In the annals of human history, cities have played a special role as incubators of culture and ingenuity, engines of transformation and development, and magnets for aspiration and hope. The fate of cities is now intimately tied to global relationships and processes. Today’s cities are expected to absorb some three billion people in a matter of decades. They will need to accommodate this enormous and unprecedented influx while facing a steep increase in severe storms, floods, heat waves and wildfires due to climate change. As they double in size, they will face unprecedented exposure to pandemic disease, transnational crime, transboundary terrorism and global financial crisis, all due to new levels and forms of connectivity. Rapid population growth also means rapid demographic shifts—while some cities are aging, others are diversifying ethnically, and some are teeming with agitated, needy, uneducated youth.
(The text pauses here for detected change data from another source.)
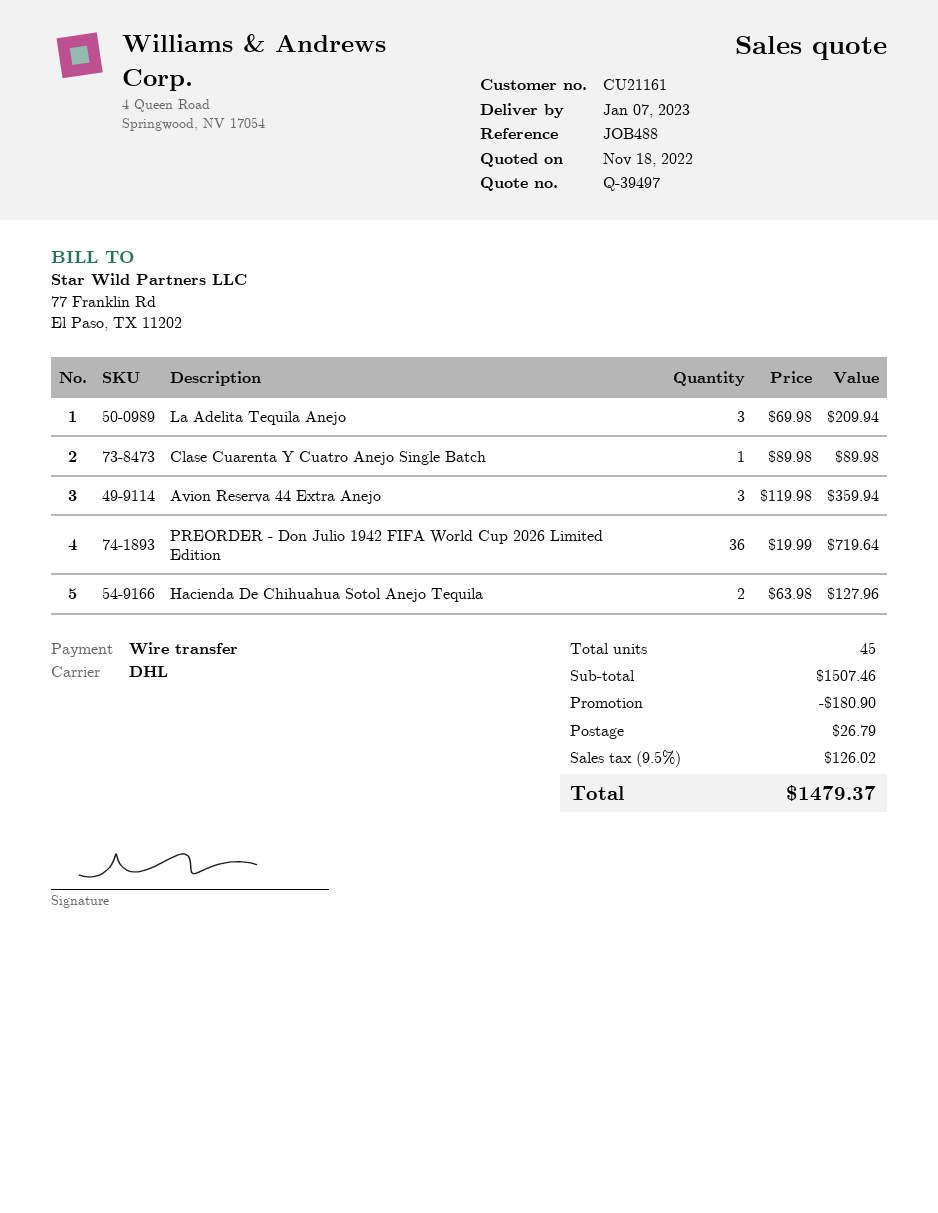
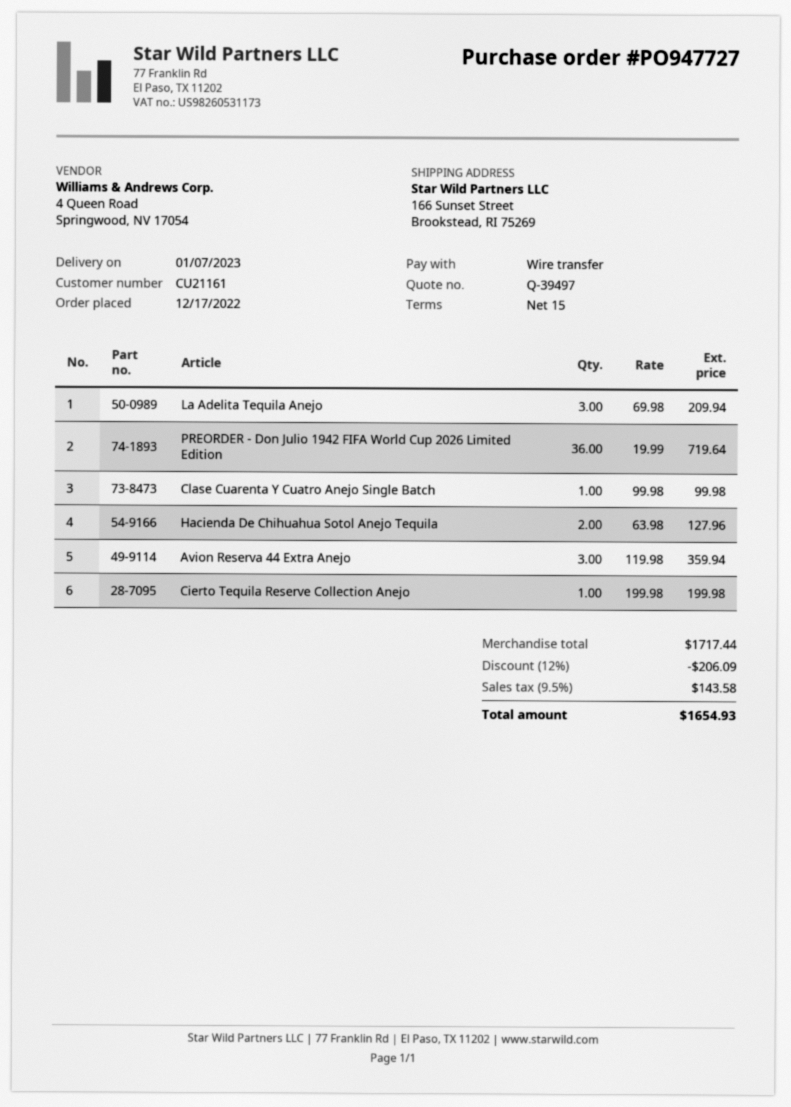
Clase Cuarenta Y Cuatro Anejo Single Batch: 1 x 89.98 = 89.98 -> 1 x 99.98 = 99.98
Cierto Tequila Reserve Collection Anejo: none -> 1 x 199.98 = 199.98
subtotal: 1507.46 -> 1717.44
discount: 180.90 -> 206.09
shipping: 26.79 -> none
tax: 9.5% = 126.02 -> 9.5% = 143.58
total: 1479.37 -> 1654.93

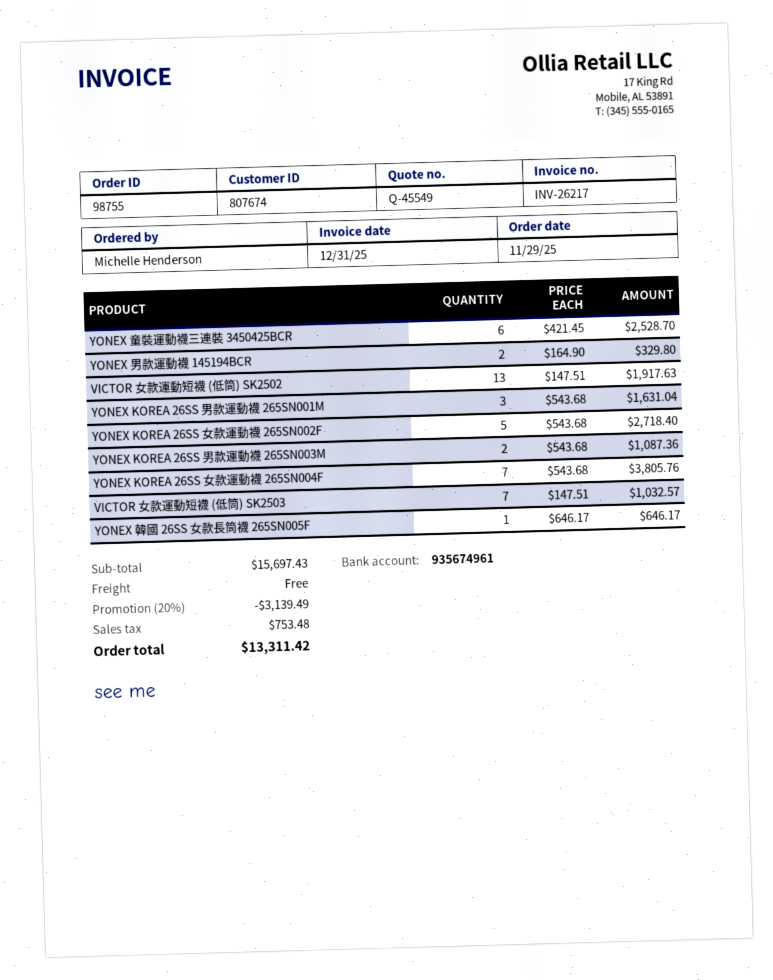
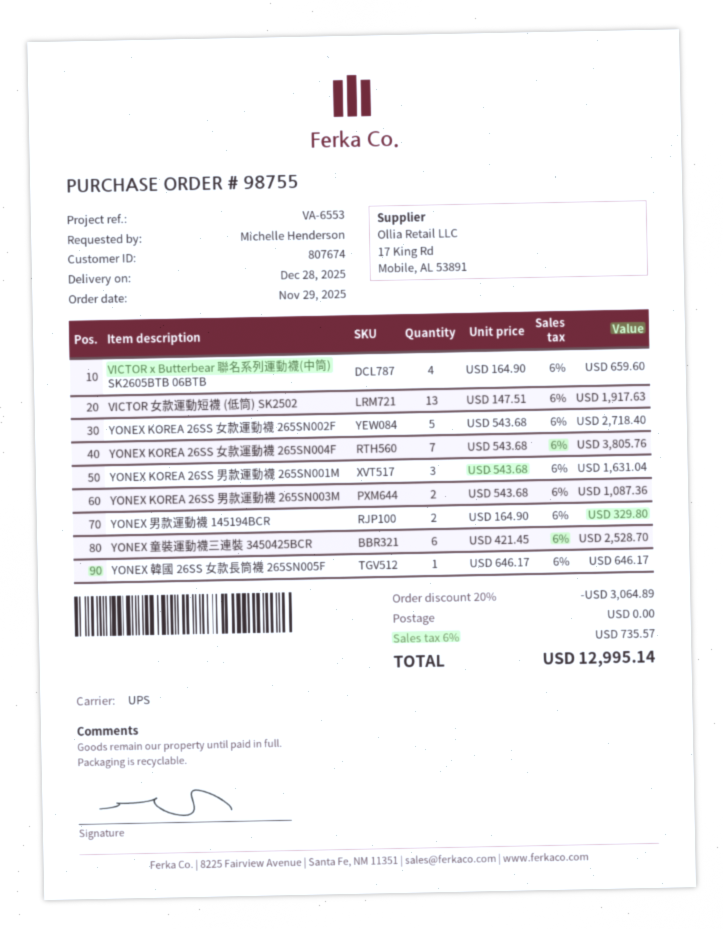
VICTOR 女款運動短襪 (低筒) SK2503: 7 x 147.51 = 1032.57 -> none
VICTOR x Butterbear 聯名系列運動襪(中筒) SK2605BTB 06BTB: none -> 4 x 164.90 = 659.60
discount: 20% = 3139.49 -> 20% = 3064.89
tax: 753.48 -> 735.57
total: 13311.42 -> 12995.14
And, while these pressures are intensifying, population growth is overwhelming the critical infrastructure—roads, sewage systems, energy grids, water supplies—of cities around the planet.

Urban planners may ultimately save the planet. But to do so, many more will have to step outside the comfort zone of the 20th century and come to terms with inescapable, contemporary forms of connectivity, find new ways to harness and deploy the enormous powers that cities generate, and think of themselves as the architects of the future instead of the guardians of the past.

Richard Matthew is the Director of the Center for Unconventional Security Affairs at the University of California, Irvine.

Image via Flickr, by Les Bessant.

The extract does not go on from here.